Action item: Among the records below, find the lines that contain "read" and copy each of them.

Data records:
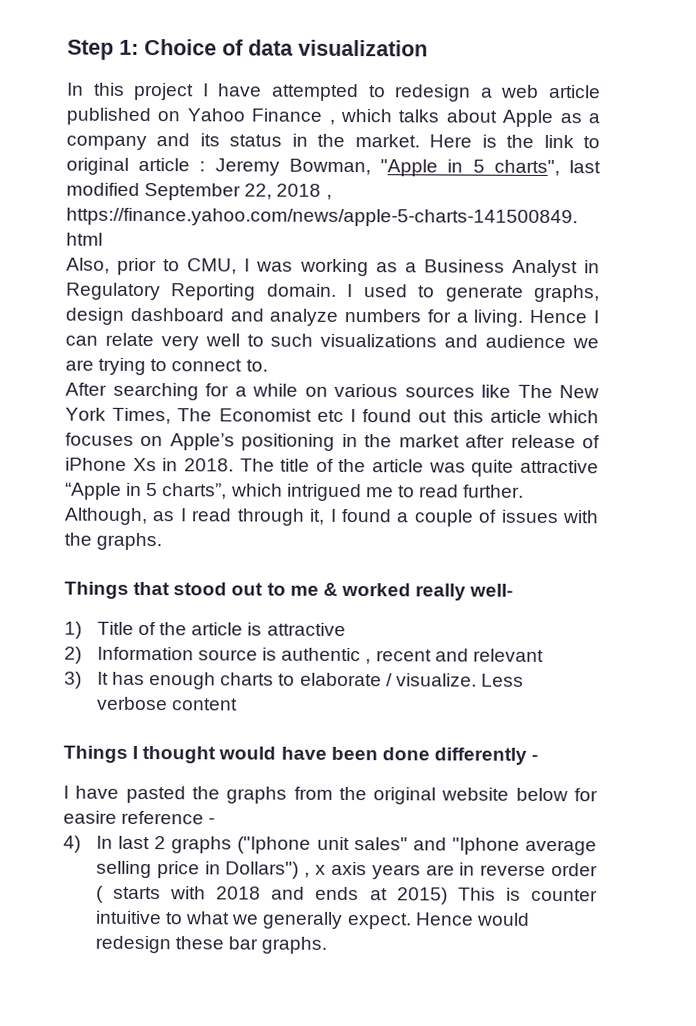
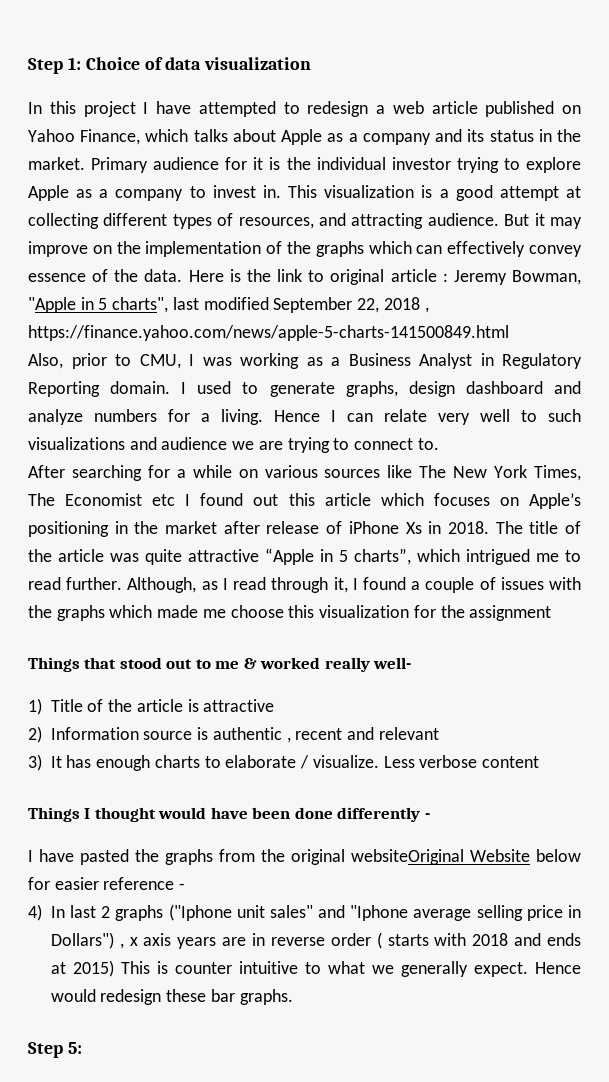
- In this project I have attempted to redesign a web article published on Yahoo Finance , which talks about Apple as a company and its status in the market.
+ In this project I have attempted to redesign a web article published on Yahoo Finance, which talks about Apple as a company and its status in the market.
+ Primary audience for it is the individual investor trying to explore Apple as a company to invest in. This visualization is a good attempt at collecting different types of resources, and attracting audience. But it may improve on the implementation of the graphs which can effectively convey essence of the data.
- Although, as I read through it, I found a couple of issues with the graphs.
+ Although, as I read through it, I found a couple of issues with the graphs which made me choose this visualization for the assignment
- I have pasted the graphs from the original website below for easire reference -
+ I have pasted the graphs from the original websiteOriginal Website below for easier reference -
+ Step 5:

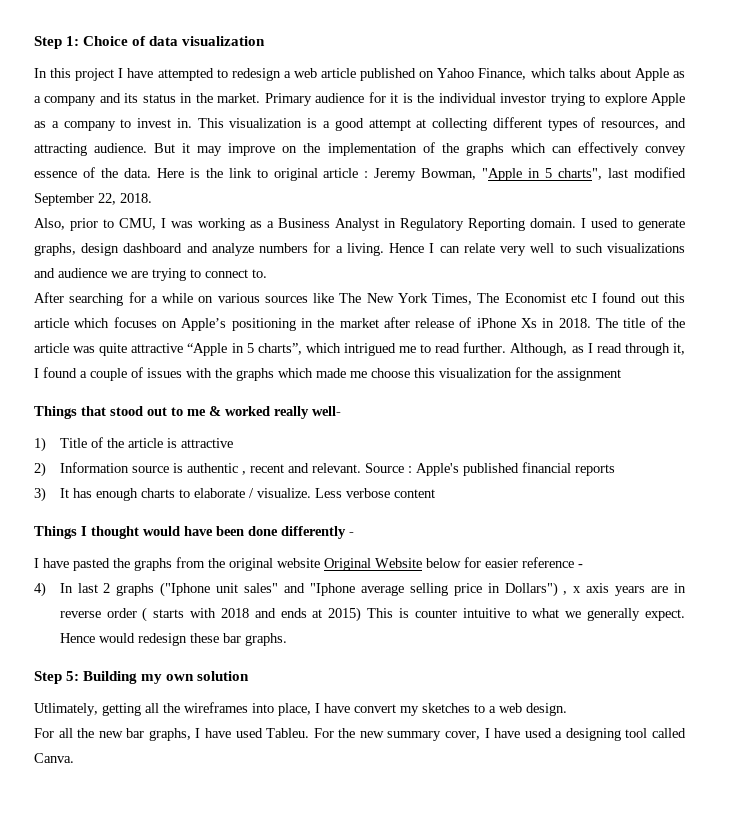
- Here is the link to original article : Jeremy Bowman, "Apple in 5 charts", last modified September 22, 2018 , https://finance.yahoo.com/news/apple-5-charts-141500849.html
+ Here is the link to original article : Jeremy Bowman, "Apple in 5 charts", last modified September 22, 2018.
- 2) Information source is authentic , recent and relevant
+ 2) Information source is authentic , recent and relevant. Source : Apple's published financial reports
- I have pasted the graphs from the original websiteOriginal Website below for easier reference -
+ I have pasted the graphs from the original website Original Website below for easier reference -
- Step 5:
+ Step 5: Building my own solution
+ Utlimately, getting all the wireframes into place, I have convert my sketches to a web design.
+ For all the new bar graphs, I have used Tableu. For the new summary cover, I have used a designing tool called Canva.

Result of this task:
- Although, as I read through it, I found a couple of issues with the graphs.
+ Although, as I read through it, I found a couple of issues with the graphs which made me choose this visualization for the assignment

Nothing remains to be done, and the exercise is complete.